The documents also claim that the residents waived the claim that the final plan didn’t comply with the tentative plan, nor did the final plan deviate from the tentative plan.
Attorneys for both the residents and the township once again made their cases before Grine on Wednesday at the Courthouse Annex in Bellefonte before a packed courtroom.
Grine questioned the attorneys about whether a planned residential district is allowed in the RA zone, and if a zoning variance could have been obtained to allow such a development.
Marc Kaplan, attorney for Springton Pointe, said a variance would have been difficult to obtain, citing that a use variance is the most difficult variance to get under Pennsylvania law.
“We would have to prove either the R-4 or RA ground could not be utilized for any of the permitted uses allowed in the ordinance,” he said. “There’s no way to prove that you couldn’t build a smaller development on 22 acres, or put a farm on five acres.”
Jordan Yeager, attorney for the residents, said if a developer wanted to comply with zoning, there are only two choices — a zoning change or a variance.
“If you can’t get a variance, then you don’t get to develop how you sought to develop,” he said. “A lot of what we’re hearing is driven by the size and scope of what (the developer) is trying to do. If they had redrawn the property so it could fit in the R-4 zone, we wouldn’t have this case.”
Grine’s decision on the case is pending.
The appeal was originally filed Dec. 16, according to court documents, by 15 residents of Ferguson Township. Barbara Pennypacker is listed as the lead plaintiff.

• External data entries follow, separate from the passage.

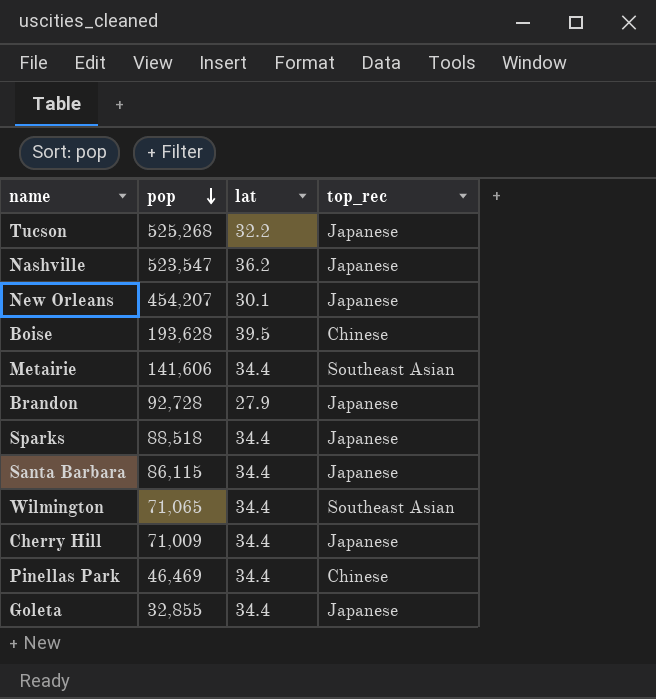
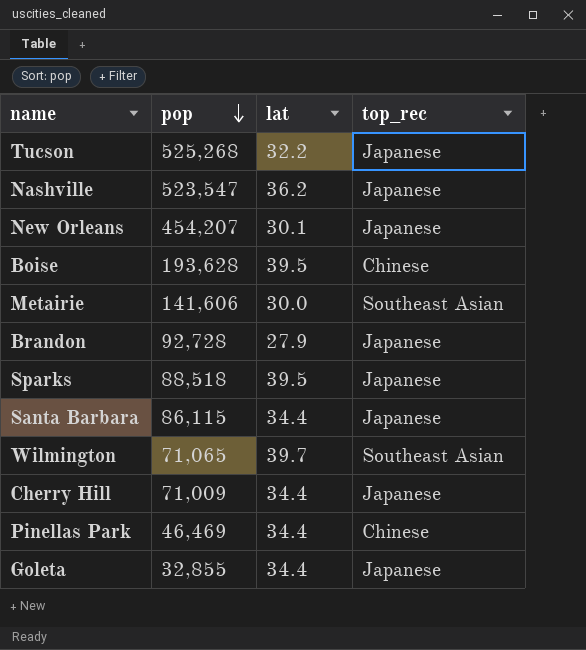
Metairie | lat: 34.4 -> 30.0
Sparks | lat: 34.4 -> 39.5
Wilmington | lat: 34.4 -> 39.7

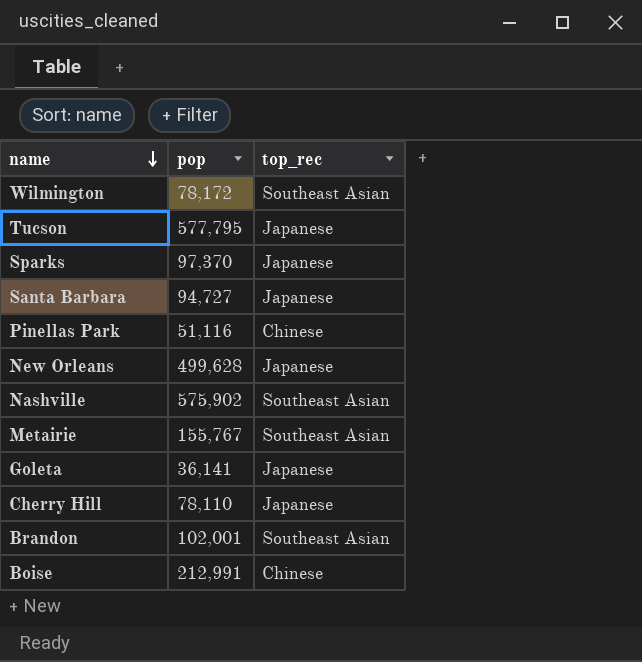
row order: pop descending -> name descending
column lat | position: 3 -> none
Wilmington | pop: 71,065 -> 78,172
Tucson | pop: 525,268 -> 577,795
Sparks | pop: 88,518 -> 97,370
Santa Barbara | pop: 86,115 -> 94,727
Pinellas Park | pop: 46,469 -> 51,116
New Orleans | pop: 454,207 -> 499,628
Nashville | pop: 523,547 -> 575,902
Nashville | top_rec: Japanese -> Southeast Asian
Metairie | pop: 141,606 -> 155,767
Goleta | pop: 32,855 -> 36,141
Cherry Hill | pop: 71,009 -> 78,110
Brandon | pop: 92,728 -> 102,001
Brandon | top_rec: Japanese -> Southeast Asian
Boise | pop: 193,628 -> 212,991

Ferguson Township supervisors on Nov. 16 approved the final planned residential development plan for the Toll Brothers’ Cottages at State College — a 264-unit development covering 32 acres at the intersection of West Whitehall Road and Blue Course Drive. The plan had come under fire several times by residents who were concerned the construction and development would threaten nearby drinking water wellfields.